Это был, видимо, какой-то очень выгодный бизнес: поклоняться золотому тельцу за пригоршню долларов наживы и мотаться через половину планеты практичная Лена за здорово живешь не стала бы. Таможенные барьеры она миновала благодаря личной находчивости, а именно: перед их преодолением натирала луком глаза и заправляла в нос перец. Чихающая и исходящая нездоровыми слезами пассажирка у американских стражей границы, патологически опасающихся всякого рода инфекций, вызывала лишь одну реакцию – категорического отторжения. Общаться с заразной особью не желал никто, Лену пропускали вне очереди, и от ее багажа шарахались как от чумного. Однако последнюю партию, присланную ей из Азии в Нью-Йорк почтовым грузом, конфисковала таможня, она попала под суд как контрабандистка и теперь висела в пограничном компьютере, что означало ее непременный личный досмотр при каждом въезде в Штаты.

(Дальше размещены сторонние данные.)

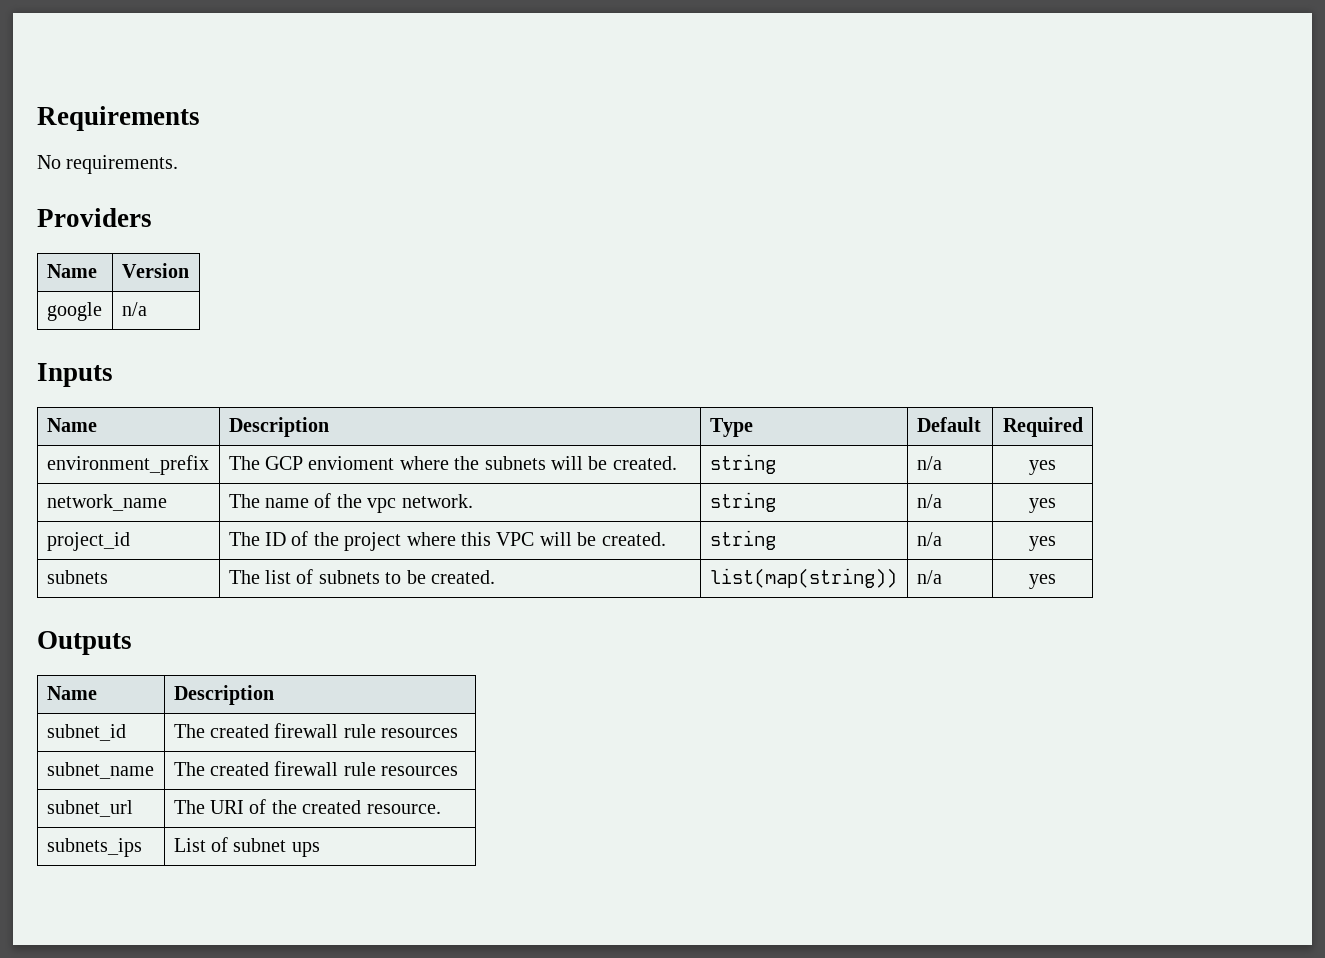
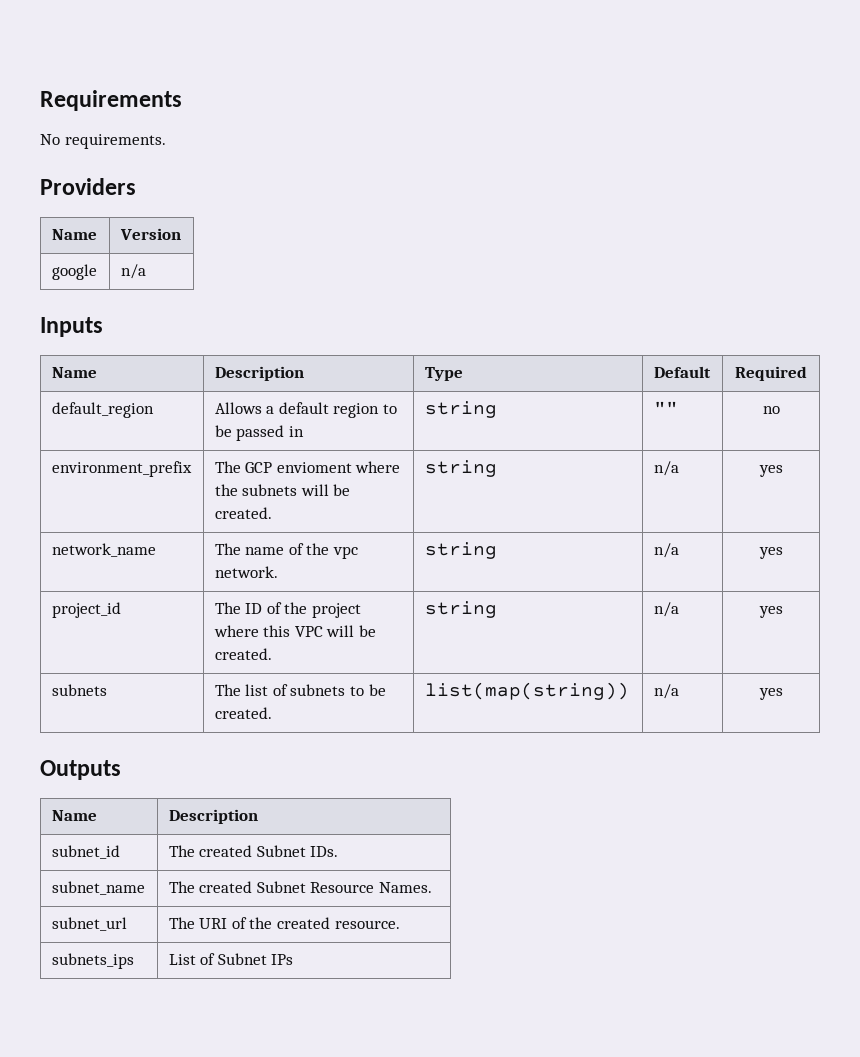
(1083, 427) none -> [51,402,154,418] [214,402,398,418] [214,425,304,441] [424,401,497,418] [653,401,678,414] [762,406,780,414] // default_region | Allows a default region to be passed in | string | "" | no
[274,723,459,738] firewall rule resources -> [256,845,339,857] Subnet IDs.
[274,761,459,776] firewall rule resources -> [256,881,433,893] Subnet Resource Names.
[233,838,320,857] subnet ups -> [217,953,294,965] Subnet IPs

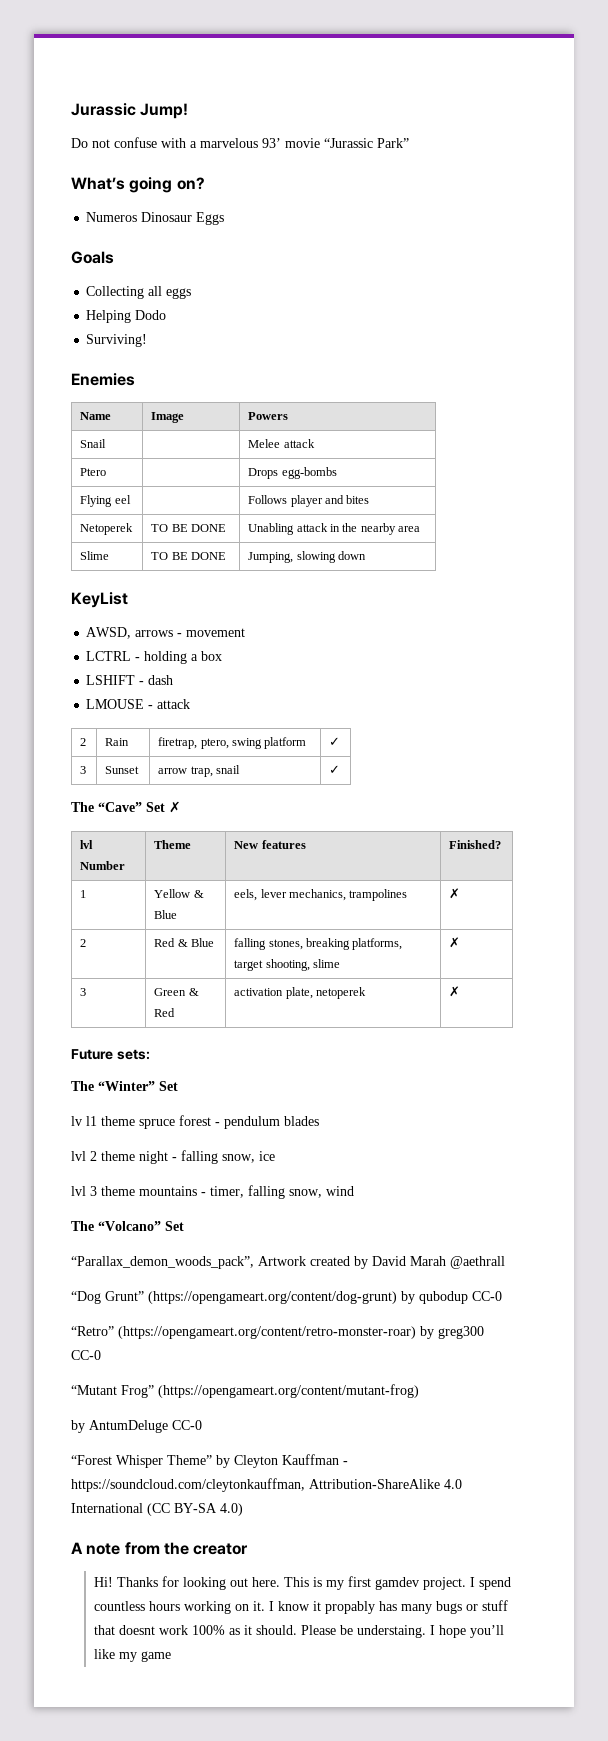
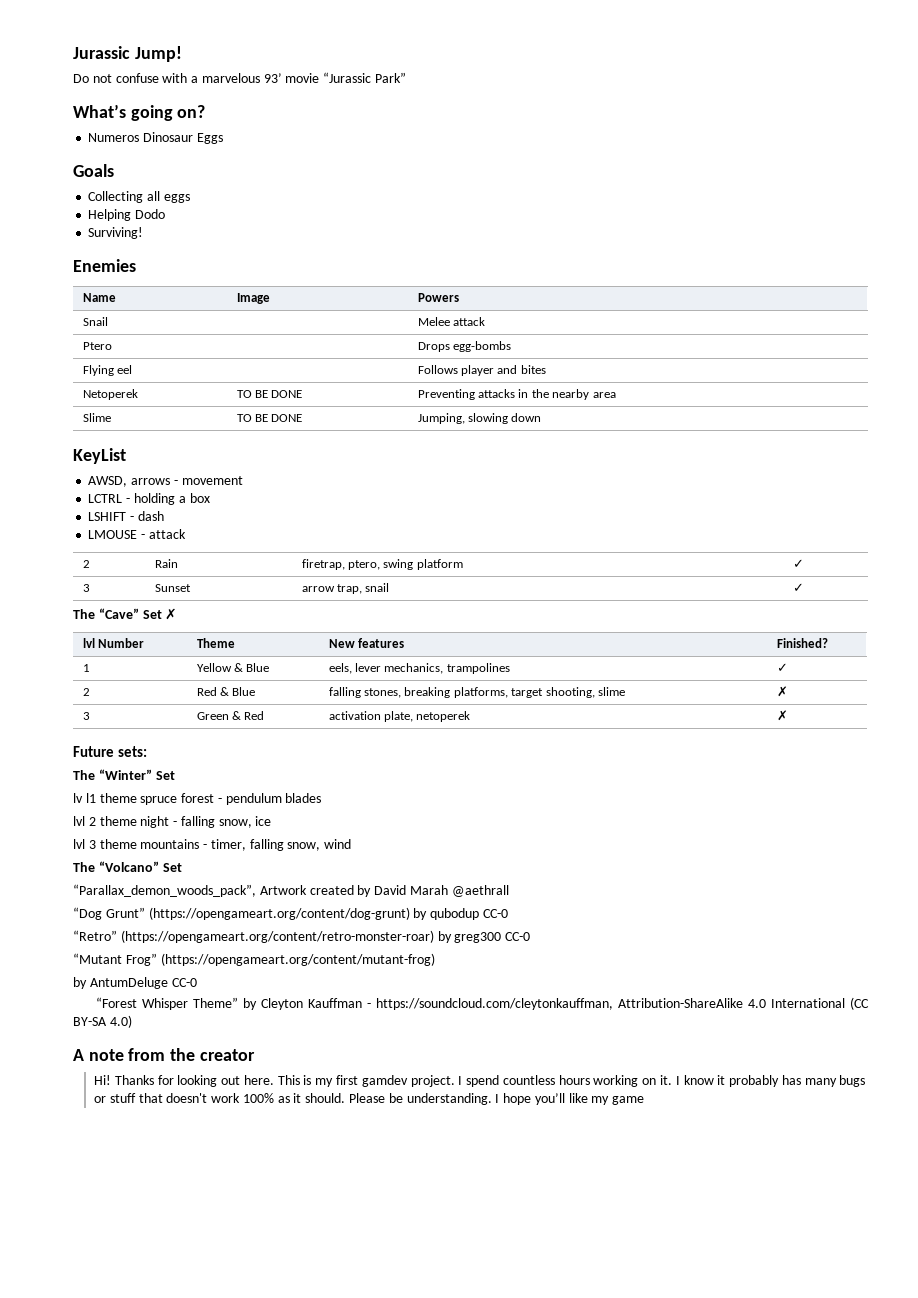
[248,523,328,535] Unabling attack -> [417,389,516,400] Preventing attacks
[449,888,461,899] ✗ -> [776,663,788,672] ✓
[324,1601,375,1614] propably -> [729,1075,780,1087] probably
[118,1625,155,1635] doesnt -> [166,1093,208,1103] doesn't
[356,1625,426,1638] understaing. -> [406,1093,492,1105] understanding.

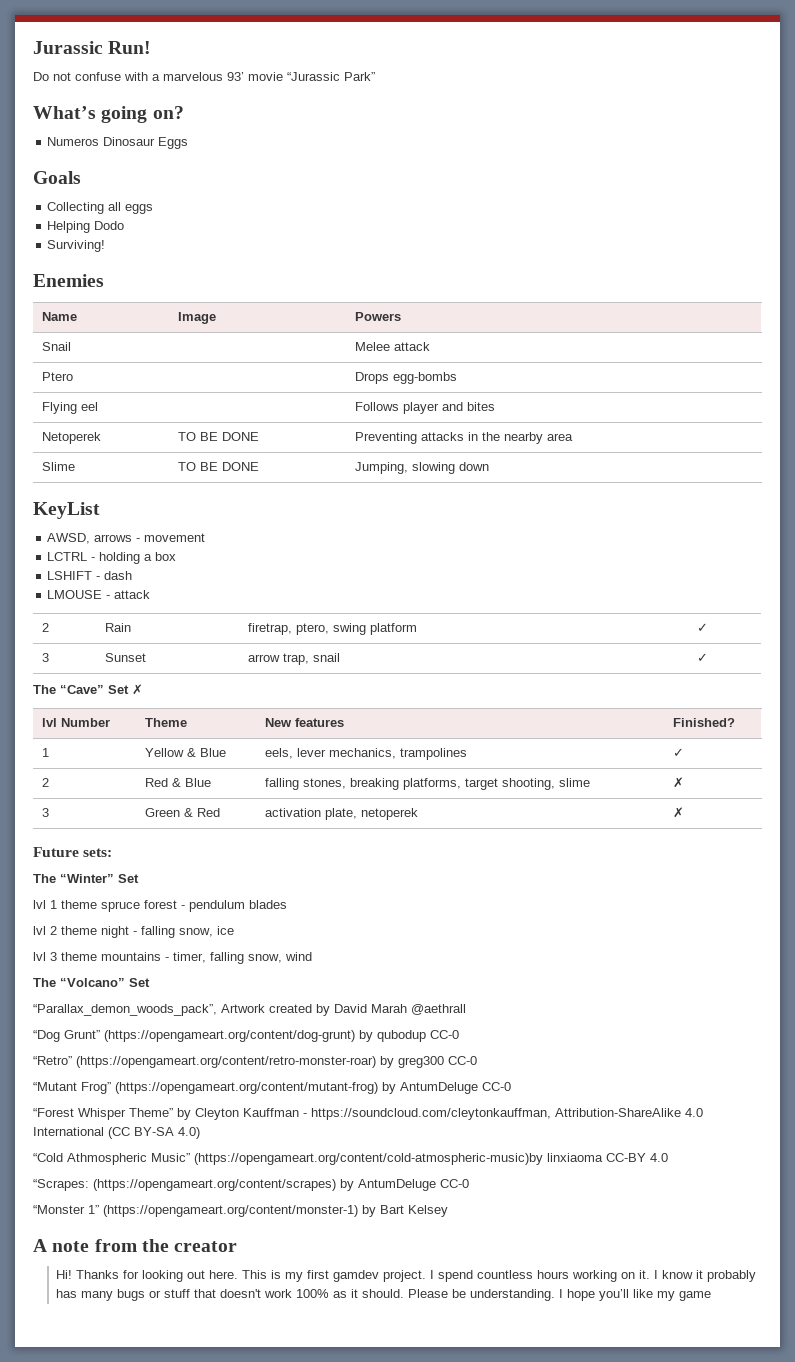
[134,46,182,62] Jump! -> [108,41,152,54] Run!
[73,793,96,803] lv l1 -> [33,900,57,909] lvl 1
(435, 959) // -> (378, 1088) none
(132, 1021) none -> [33,1153,668,1165] [33,1179,469,1191] [33,1205,448,1217] // “Cold Athmospheric Music” (https://opengameart.org/content/cold-atmospheric-music)by linxiaoma CC-BY 4.0 // “Scrapes: (https://opengameart.org/content/scrapes) by AntumDeluge CC-0 // “Monster 1” (https://opengameart.org/content/monster-1) by Bart Kelsey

– Достали, суки, – глядя в зеркальце и подводя губы, равнодушно сетовала она. – Придется менять технологии. Мне дали концы на московской таможне, прилетела на переговоры. Сколько, правда, с меня будут тут драть за услуги, совершенно неясно.
– При чем здесь наши торговые стражи границы?
– А теперь таблетки полетят транзитом. Таиланд – Москва, Москва – Нью-Йорк. Уже как российский экспорт. Витамины для крупного рогатого скота. В Штатах таможенника на грузовом терминале я купила, отдаст мне карго без досмотра и ручку поцелует.
– А если что? Риск того стоит?
– Обстановка серьезно переменилась, – поведала Лена. – Муженек мой собрался заводить новую семью, на детей дает, но в упор, а тут я попала на штраф с задержкой по уплате налогов, потом в полицию замели: выпила бокал вина у подруги и поехала с младшеньким своим домой. А по дороге – облава: дышите в прибор. Подышала. Наручники и суд. Так бы все ничего, а под градусом, да с ребенком – это уже статья. Еле отвертелась от срока. Так что теперь у меня в ихнем мусорском компьютере два эпизода. Будет третий – сообщу адрес тюрьмы, – и она поплевала через плечо заполошно.
– То есть пошла темная полоса, – констатировал я.
– Кто знает, – качнула она плечом. – Может, мы думаем, что она темная, а впоследствии выяснится, что была она светленькой, как лунная дорожка, и зря Бога гневили.
– Не нравится мне твое настроение…
– Да и у муженька, кстати, дела не блеск, – поведала она. – Мне тут его один бывший соратник поведал, что не поделили они в своей итальянской шарашке не то бизнес, не то деньги. Что, впрочем, одно и то же. Все дерьмо в мире из-за денег образуется. И какую несообразность ни копни, всегда в них все упрется. А мой прошлый хоть и хохорится, но, чувствую, неуверенно как-то, а значит, жди чего угодно.